Exercise instructions:
State how many lines in the listing below contain the word "white", with no other words.

Provided entries:
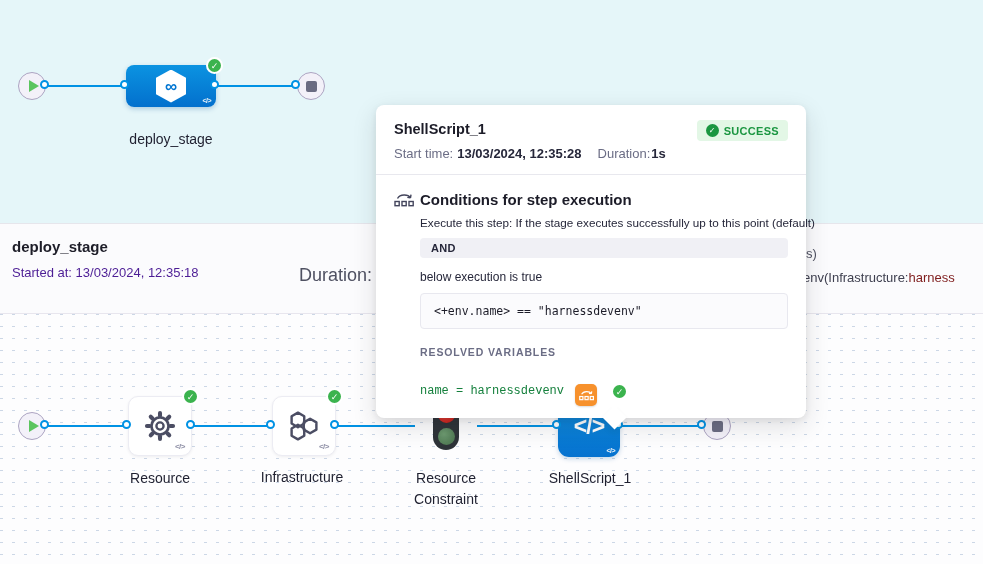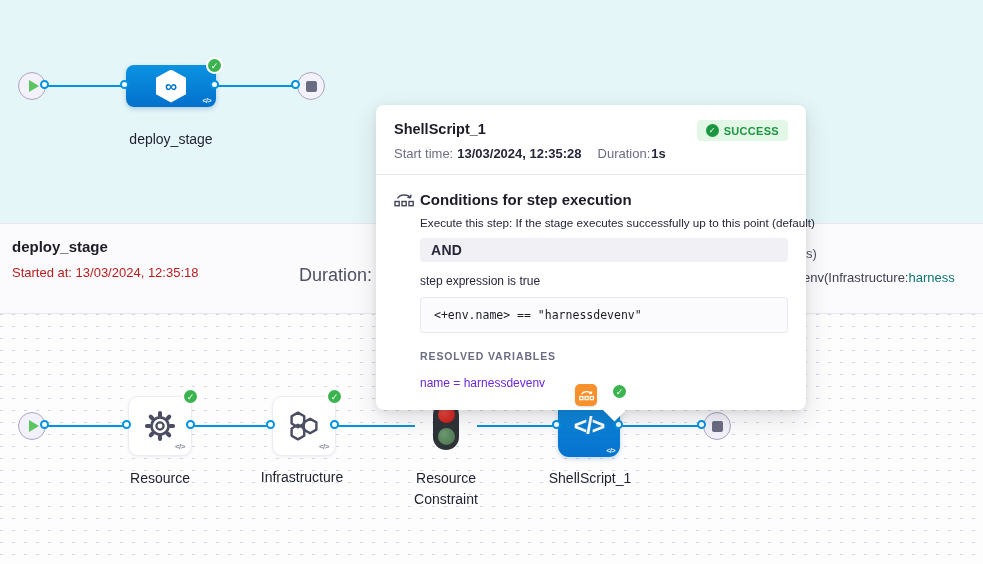--- a/index.html
+++ b/index.html
@@ -29,26 +29,26 @@
               clip-path:polygon(50% 0,100% 25%,100% 75%,50% 100%,0 75%,0 25%); }
   .hex-glyph { color:#0276d2; font-size:17px; font-weight:bold; line-height:1; }
   .corner-code { position:absolute; right:5px; bottom:3px; font-size:7px; font-weight:bold; color:rgba(255,255,255,.92); letter-spacing:-.5px; }
 
   .check-badge { position:absolute; width:17px; height:17px; border-radius:50%; background:#3bb34e; border:2px solid #fff;
                  color:#fff; font-size:9px; font-weight:bold; display:flex; align-items:center; justify-content:center; z-index:7; }
 
   .node-label { position:absolute; font-size:14px; color:#1f2030; text-align:center; z-index:3; line-height:21px; }
 
   .sum-title { position:absolute; left:12px; top:14px; font-size:15px; font-weight:bold; color:#1d1d28; }
-  .sum-line { position:absolute; left:12px; top:41px; font-size:13px; color:#b91c1c; }
+  .sum-line { position:absolute; left:12px; top:41px; font-size:13px; color:#4c1d95; }
   .sum-duration { position:absolute; left:299px; top:41px; font-size:18px; color:#4f5162; }
   .sum-duration b, .sum-line b { color:#26273a; }
   .frag1 { position:absolute; left:806px; top:22px; font-size:13px; color:#4f5162; white-space:nowrap; }
   .frag2 { position:absolute; left:803px; top:46px; font-size:13px; color:#3f4050; white-space:nowrap; }
-  .frag-link { color:#0f766e; }
+  .frag-link { color:#7f1d1d; }
 
   .step-card { position:absolute; top:396px; width:64px; height:60px; background:#fff; border:1px solid #ececf3;
                border-radius:10px; z-index:5; box-shadow:0 1px 3px rgba(40,41,61,.07);
                display:flex; align-items:center; justify-content:center; }
   .card-corner-code { position:absolute; right:6px; bottom:4px; font-size:8px; font-weight:bold; color:#8f90a6; letter-spacing:-.5px; }
 
   .tl-box { position:absolute; left:415px; top:396px; width:62px; height:60px; z-index:5;
             display:flex; align-items:center; justify-content:center; }
   .tl-body { width:26px; height:48px; background:#2e3338; border-radius:13px; position:relative; }
   .tl-light { position:absolute; left:4.5px; width:17px; height:17px; border-radius:50%; }
@@ -75,27 +75,27 @@
   .status-check { width:13px; height:13px; border-radius:50%; background:#1b9641; color:#fff; font-size:8px;
                   display:flex; align-items:center; justify-content:center; }
   .pop-subtitle { margin-top:9px; font-size:13px; color:#6b6d85; display:flex; }
   .pop-subtitle b { color:#26273a; margin-left:4px; font-weight:bold; }
   .dur-group { margin-left:16px; }
   .pop-body { padding:16px 18px 20px; }
   .cond-row { display:flex; align-items:center; gap:6px; }
   .cond-title { font-size:15px; font-weight:bold; color:#1c1c28; }
   .indent { margin-left:26px; }
   .exec-line { margin-top:8px; font-size:11.7px; color:#26273a; white-space:nowrap; }
-  .and-pill { margin-top:9px; background:#f0f0f5; border-radius:4px; padding:4px 11px; font-size:14px; font-weight:bold;
+  .and-pill { margin-top:9px; background:#f0f0f5; border-radius:4px; padding:4px 11px; font-size:11px; font-weight:bold;
               color:#26273a; letter-spacing:.3px; }
   .below-line { margin-top:12px; font-size:12px; color:#26273a; }
   .code-box { margin-top:9px; border:1px solid #e8e8ef; background:#fbfbfd; border-radius:4px; padding:10px 13px;
               font-family:"DejaVu Sans Mono","Liberation Mono",monospace; font-size:11.5px; color:#1c1c28; }
   .resolved-title { margin-top:17px; font-size:10.5px; font-weight:bold; color:#6b6d85; letter-spacing:.9px; }
-  .resolved-val { margin-top:14px; font-size:12px; color:#6d28d9; }
+  .resolved-val { margin-top:26px; font-size:12px; color:#15803d;font-family:Liberation Mono, monospace; }
 </style>
 </head>
 <body>
 
 <div class="band-top">
 
   <div class="endcap" style="left:18px; top:72px;">
     <div class="play-tri"></div>
   </div>
 
@@ -252,19 +252,19 @@
           <rect x="8" y="9.5" width="4.2" height="4.2"></rect>
           <rect x="15" y="9.5" width="4.2" height="4.2"></rect>
         </g>
       </svg>
       <span class="cond-title">Conditions for step execution</span>
     </div>
 
     <div class="indent">
       <div class="exec-line">Execute this step: If the stage executes successfully up to this point (default)</div>
       <div class="and-pill">AND</div>
-      <div class="below-line">step expression is true</div>
+      <div class="below-line">below execution is true</div>
       <div class="code-box">&lt;+env.name&gt; == "harnessdevenv"</div>
       <div class="resolved-title">RESOLVED VARIABLES</div>
       <div class="resolved-val">name = harnessdevenv</div>
     </div>
   </div>
 </div>
 
 </body></html>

Completed task:
3